=== EXERCISE GOAL ===
Find all lines below containing the string "none" and return them.

=== RECORD EXTRACTS ===
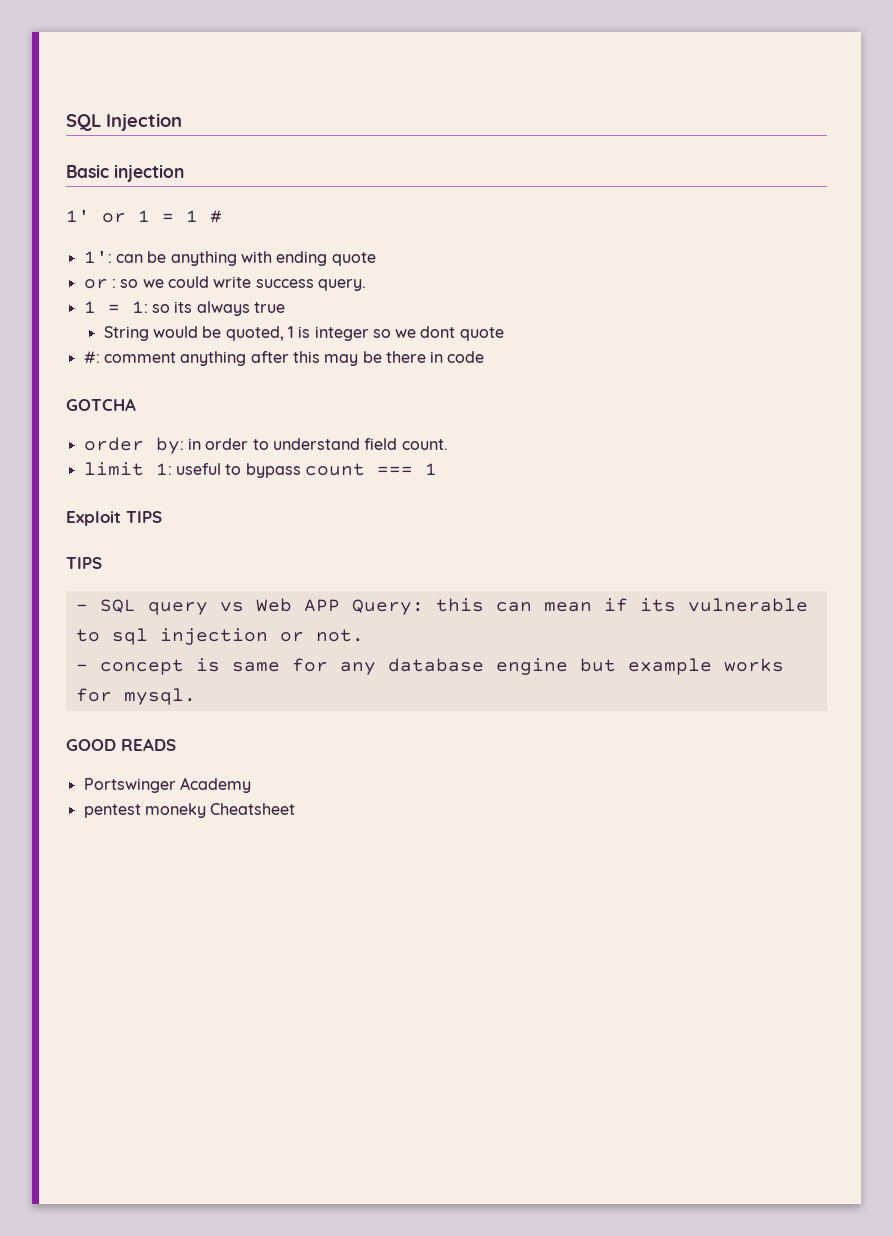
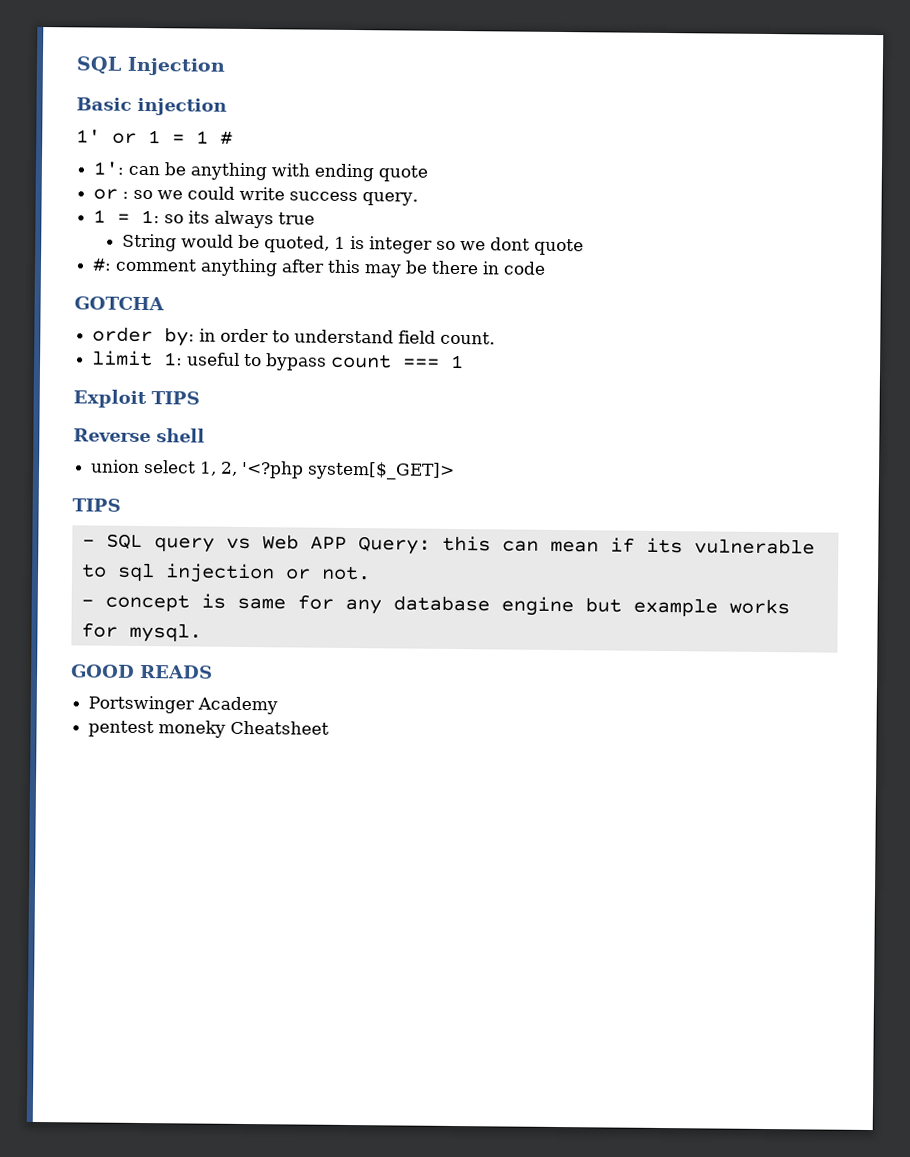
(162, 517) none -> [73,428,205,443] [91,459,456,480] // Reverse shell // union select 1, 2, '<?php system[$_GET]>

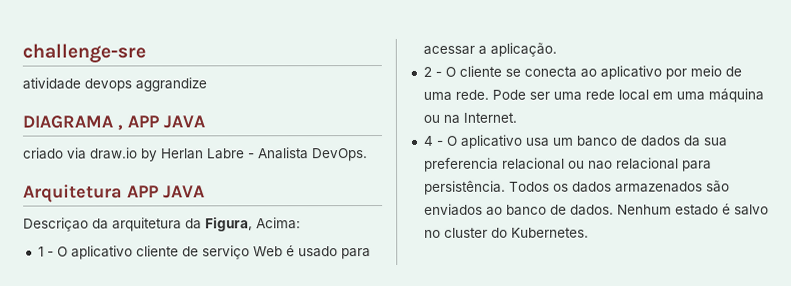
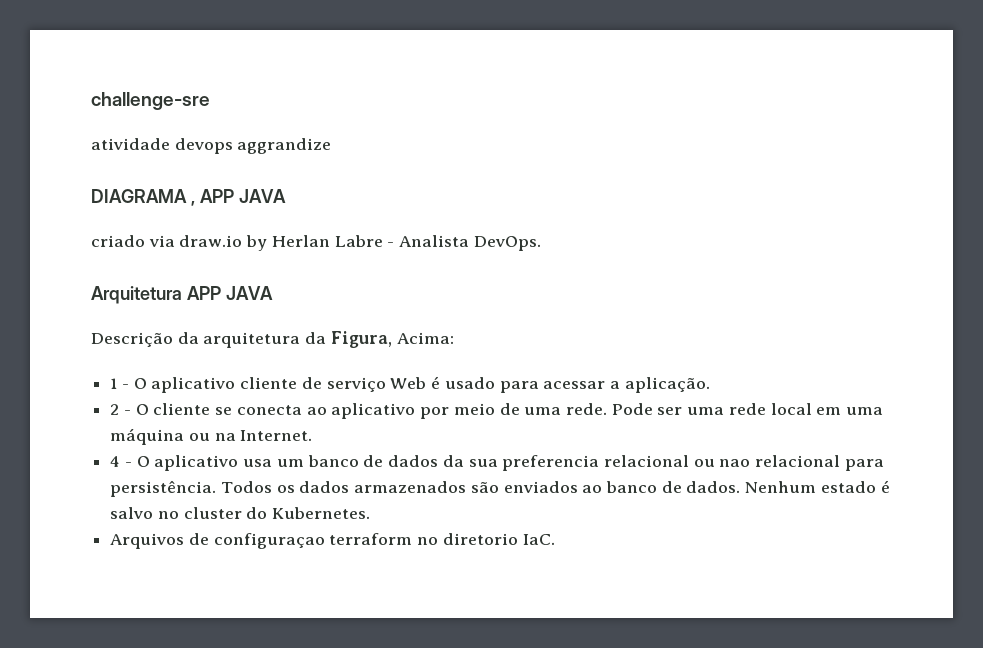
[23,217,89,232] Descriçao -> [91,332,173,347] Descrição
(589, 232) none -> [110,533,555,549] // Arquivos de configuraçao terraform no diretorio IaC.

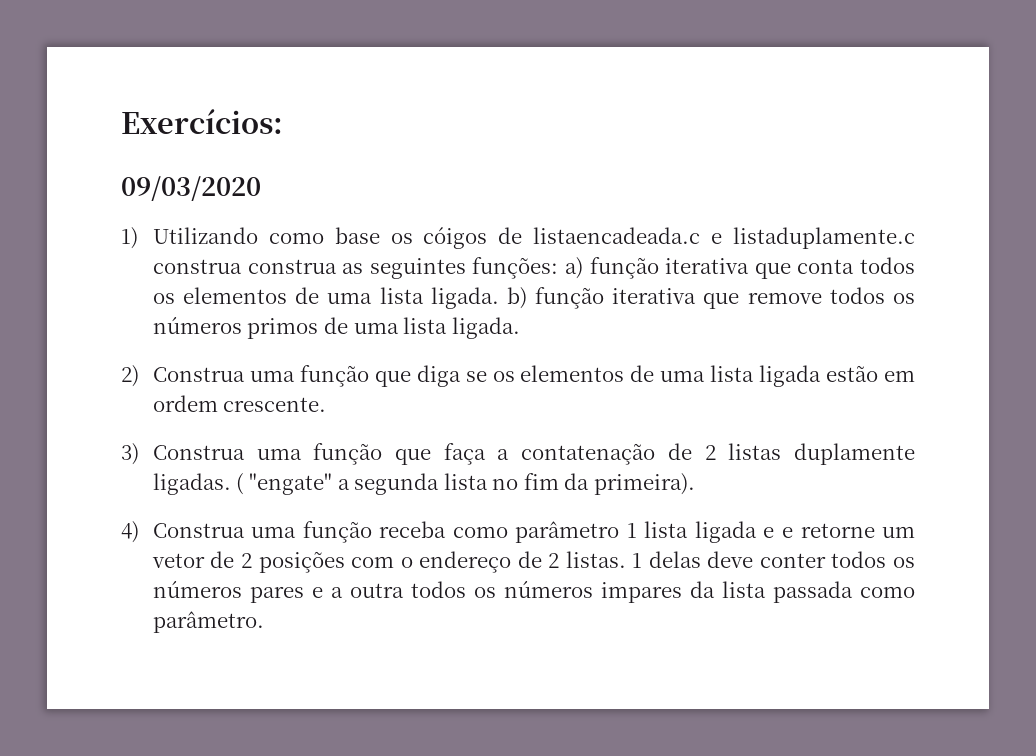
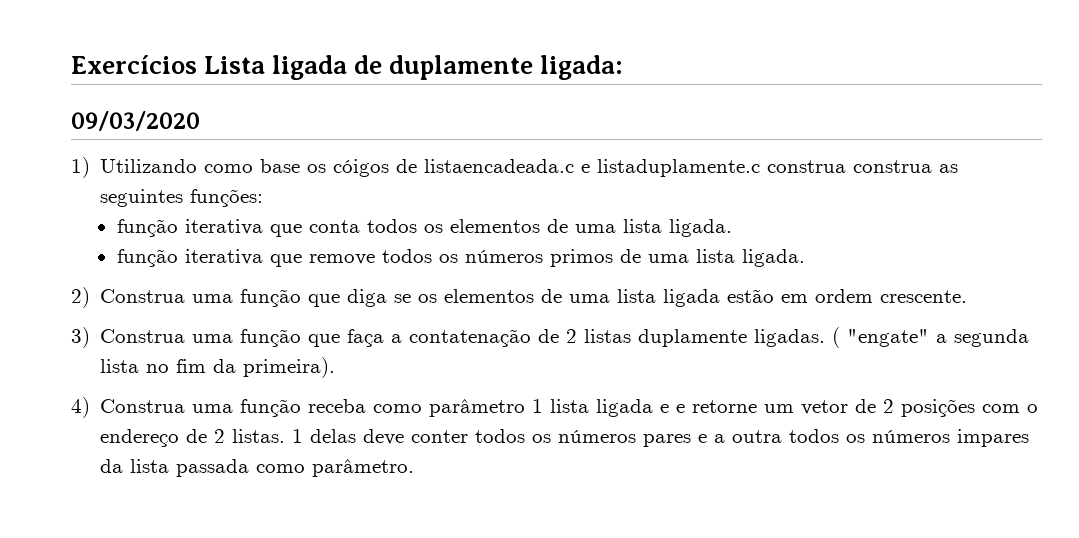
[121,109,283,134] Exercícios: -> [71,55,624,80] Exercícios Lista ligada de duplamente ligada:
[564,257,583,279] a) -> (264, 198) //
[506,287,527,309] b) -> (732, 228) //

=== ANSWER BELOW ===
(162, 517) none -> [73,428,205,443] [91,459,456,480] // Reverse shell // union select 1, 2, '<?php system[$_GET]>
(589, 232) none -> [110,533,555,549] // Arquivos de configuraçao terraform no diretorio IaC.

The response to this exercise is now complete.